"Doom Patrol" has been an odd book of late, with Matthew Clark and Ron Randall sharing the penciling chores for the title. Unfortunately, the two artists' styles are different enough to not blend well should they be left to their own devices. Heck, as seen in previous issues, they even draw a brick differently! Unfortunately, this puts Livesay in a pinch as he tries to equalize the two styles in the inking process. The end result is a book that is visually less than stellar and only slightly more than average.
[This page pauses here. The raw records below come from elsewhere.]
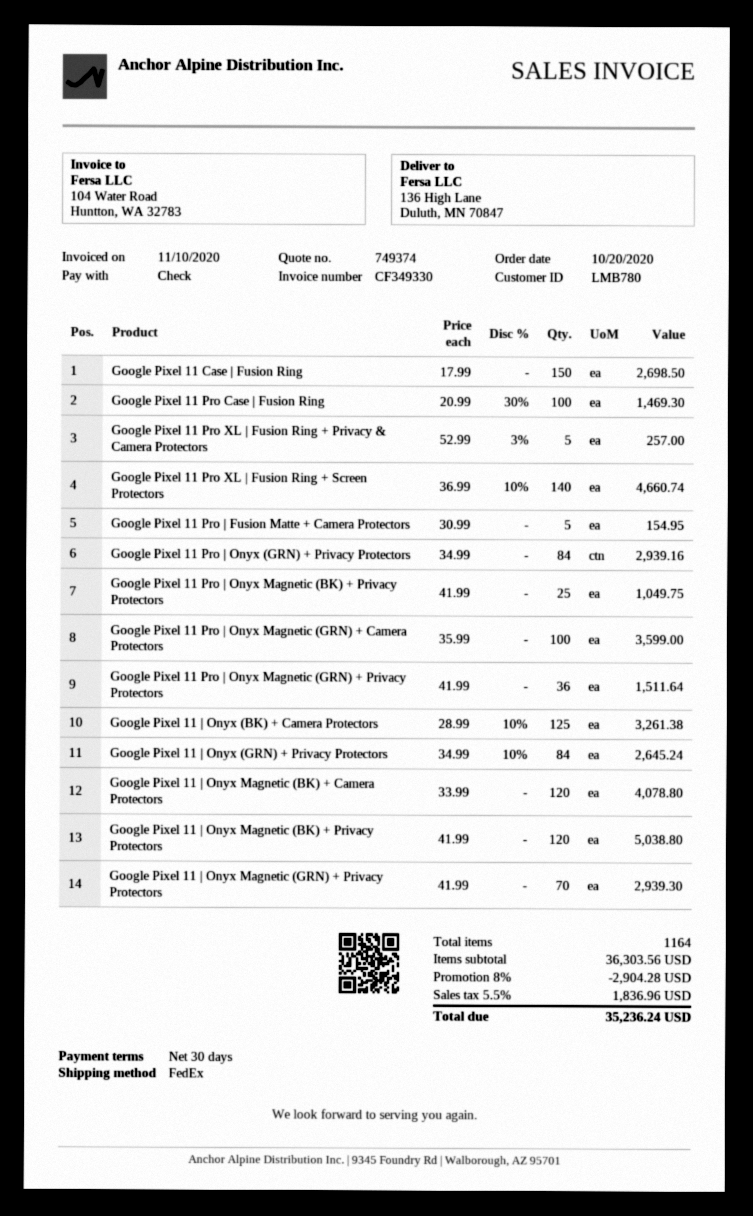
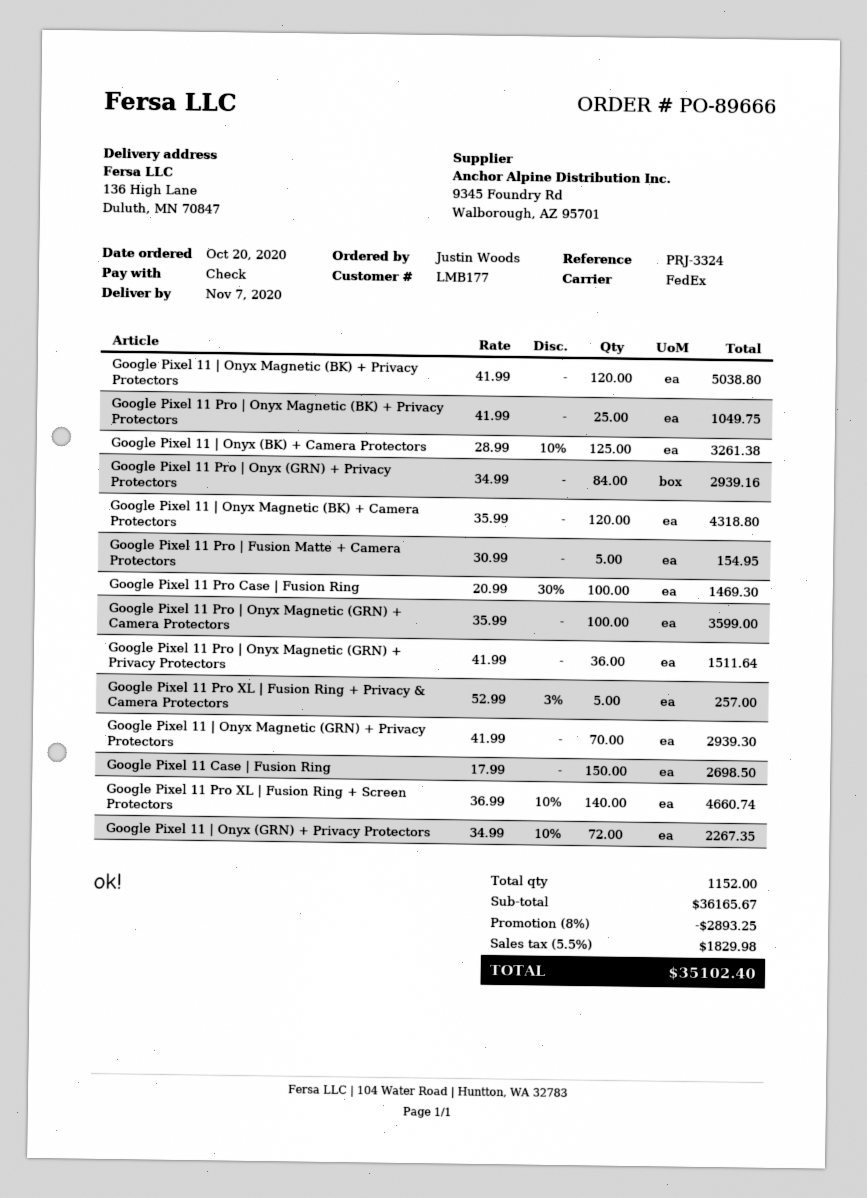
customer number: LMB780 -> LMB177
Google Pixel 11 | Onyx (GRN) + Privacy Protectors: 84 x 34.99 - 10% = 2645.24 -> 72 x 34.99 - 10% = 2267.35
Google Pixel 11 | Onyx Magnetic (BK) + Camera Protectors: 120 x 33.99 = 4078.80 -> 120 x 35.99 = 4318.80
total quantity: 1164 -> 1152
subtotal: 36303.56 -> 36165.67
discount: 8% = 2904.28 -> 8% = 2893.25
tax: 5.5% = 1836.96 -> 5.5% = 1829.98
total: 35236.24 -> 35102.40

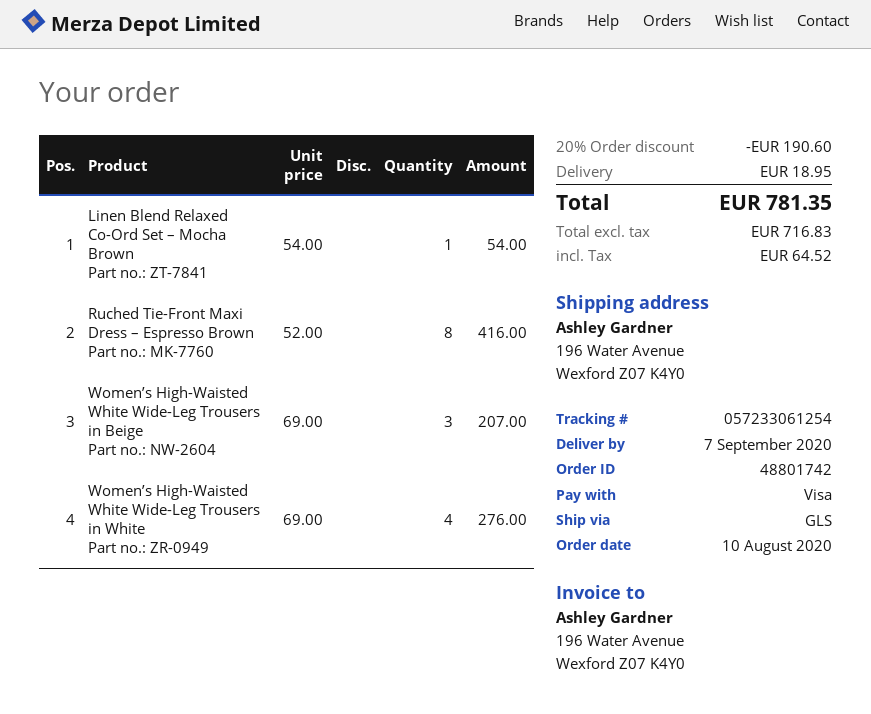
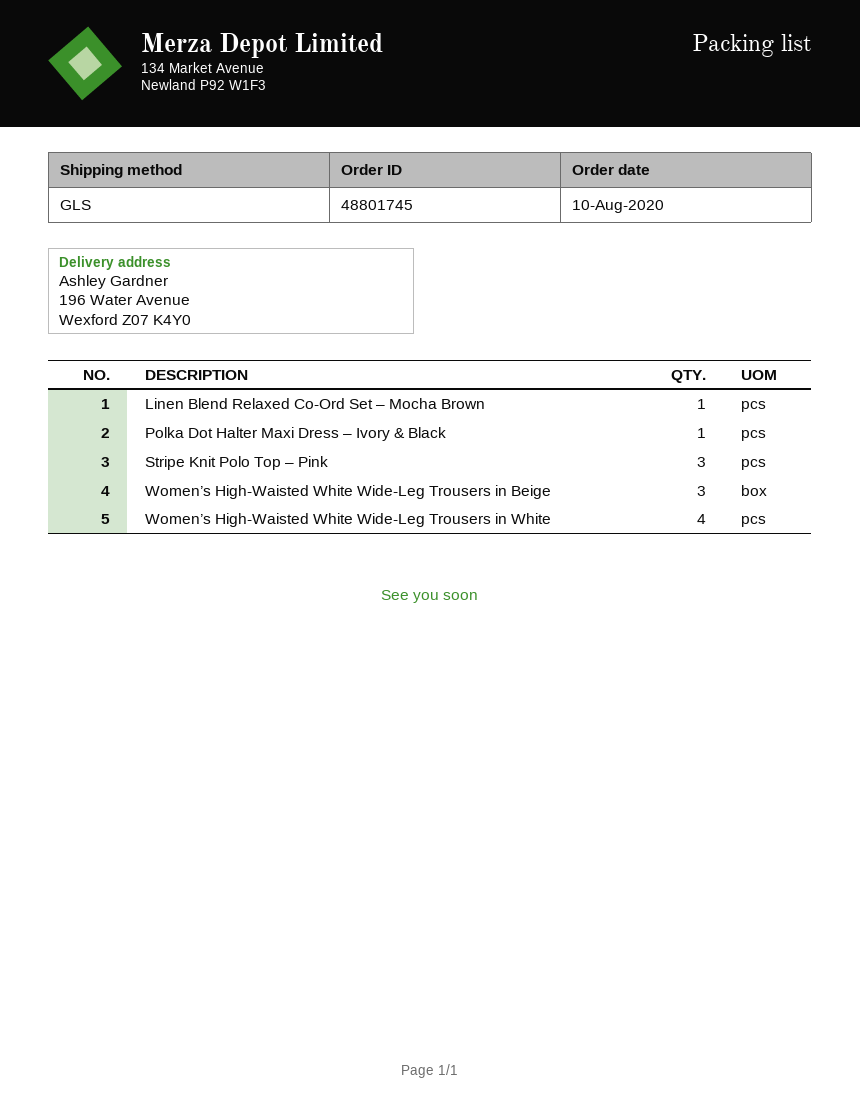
order number: 48801742 -> 48801745
Ruched Tie-Front Maxi Dress – Espresso Brown: 8 -> none
Polka Dot Halter Maxi Dress – Ivory & Black: none -> 1
Stripe Knit Polo Top – Pink: none -> 3

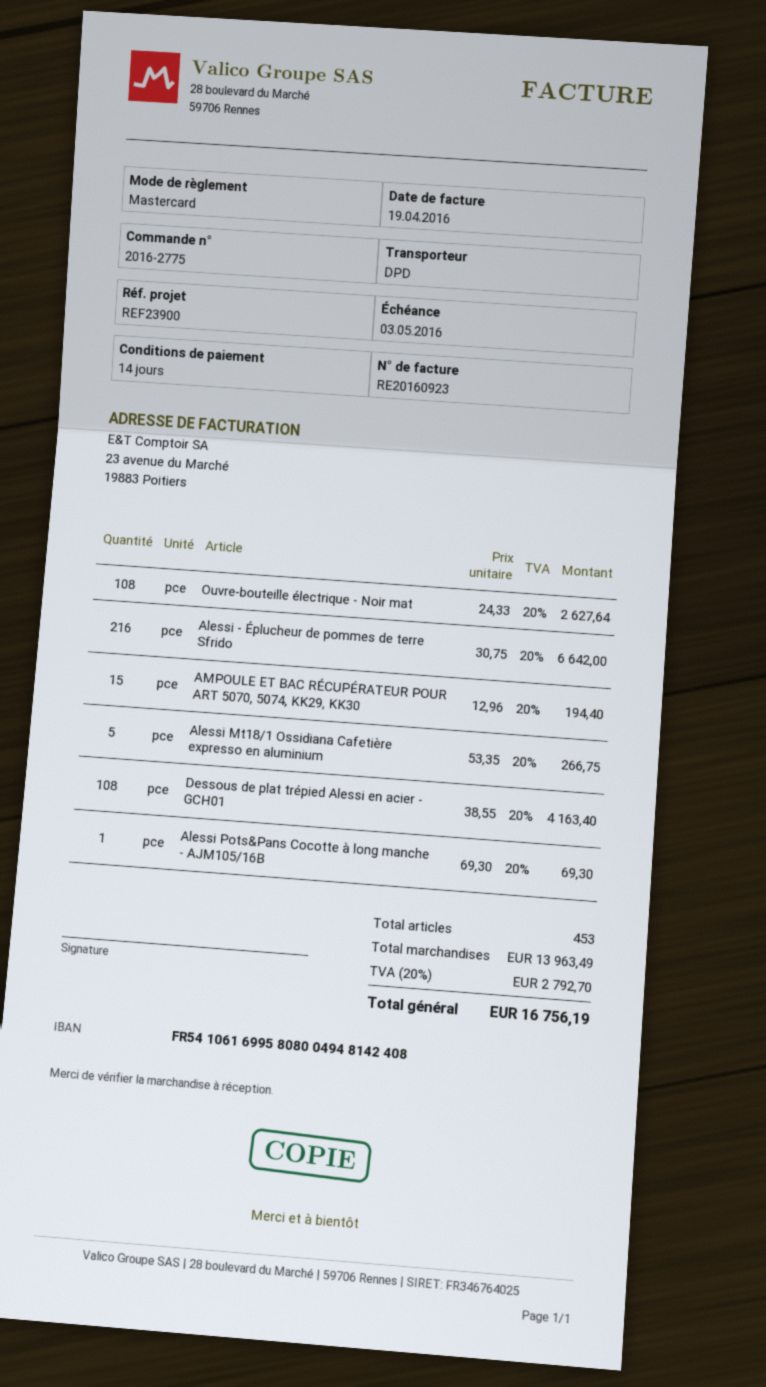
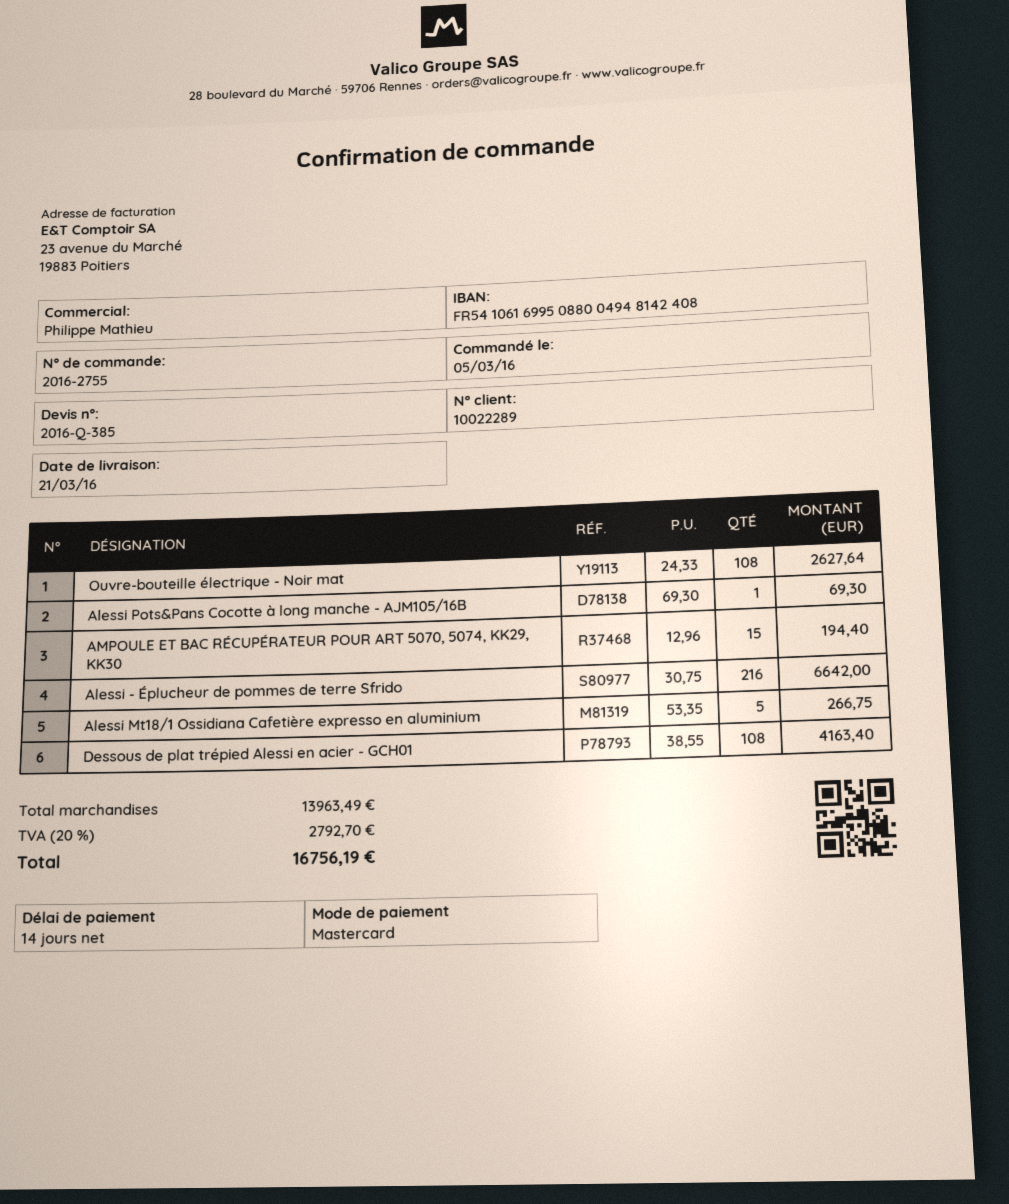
order number: 2016-2775 -> 2016-2755
bank account: FR5410616995808004948142408 -> FR5410616995088004948142408

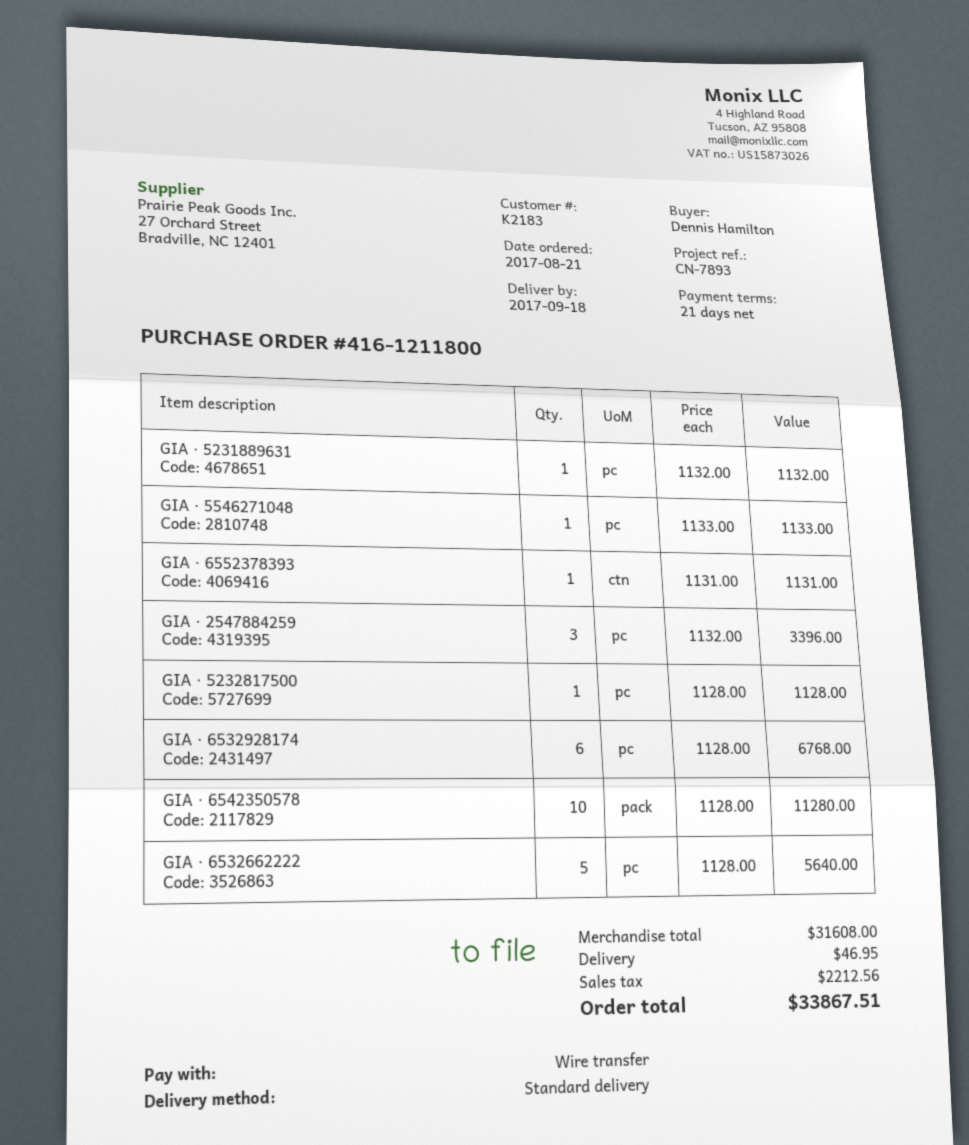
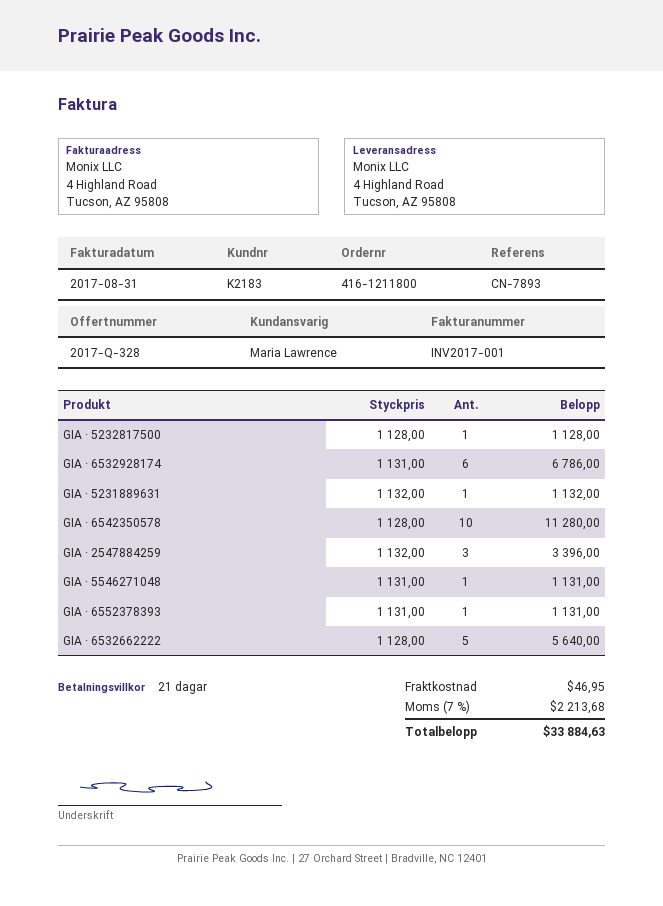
GIA · 5546271048: 1 x 1133.00 = 1133.00 -> 1 x 1131.00 = 1131.00
GIA · 6532928174: 6 x 1128.00 = 6768.00 -> 6 x 1131.00 = 6786.00
tax: 2212.56 -> 2213.68
total: 33867.51 -> 33884.63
The story, however, plays up the odd and bizarre history of the Doom Patrol, right down to the final page, which Matthew Clark steps up to deliver with panache. This issue hits the notes that many Doom Patrol (and even Ambush Bug) fans have been waiting for when the team finally does something pro-active and adventurous. Giffen reaches back to the first issue of this series -- and even farther back into previous "Doom Patrol" volumes -- and brings elements forward to now. Almost a year in, this title feels like it is finally figuring out what it should be.
Ambush Bug was a bit of a surprise in this issue, but he was a surprise that served a purpose and fit a very specific need for the story and the team. I like the character, but I hope Giffen exercises discretion in using Bug going forward. Too much of Ambush Bug can quickly become way too much, especially when the main characters of the DP don't seem very deep or thoroughly developed yet. The play between Ambush Bug and Negative Man is chuckle-worthy, but I think many readers would share Cliff's sentiment towards the duo if they stick together for too long.
I've been pulling for this title since the original announcement in New York what feels like a decade ago, but was really only early 2009. Since then, Giffen has taken the full eleven months to start showing where he's going with this series. Along the way, they've had a "Blackest Night" brush-up and Matthew Clark's had some health issues. At this point it seems as though the series has gotten its sea legs under itself. I just hope Clark comes back soon to even out the inconsistent art.
One final art comment, and then I'll let it go. When I worked for an advertising agency that handled the print media for a major retailer made infamous by "Rain Man," we had an edict to never, under penalty of death, use purple backgrounds for any product shots. I'd like to offer DC some advice regarding purple backgrounds: a purple dinosaur on a purple background gets muddy and lost real fast. This issue was one of the best in this series to date, but the cover was less than eye-catching.
Luckily, all of the problems with this issue are correctable. Giffen and company just need to work on it a little.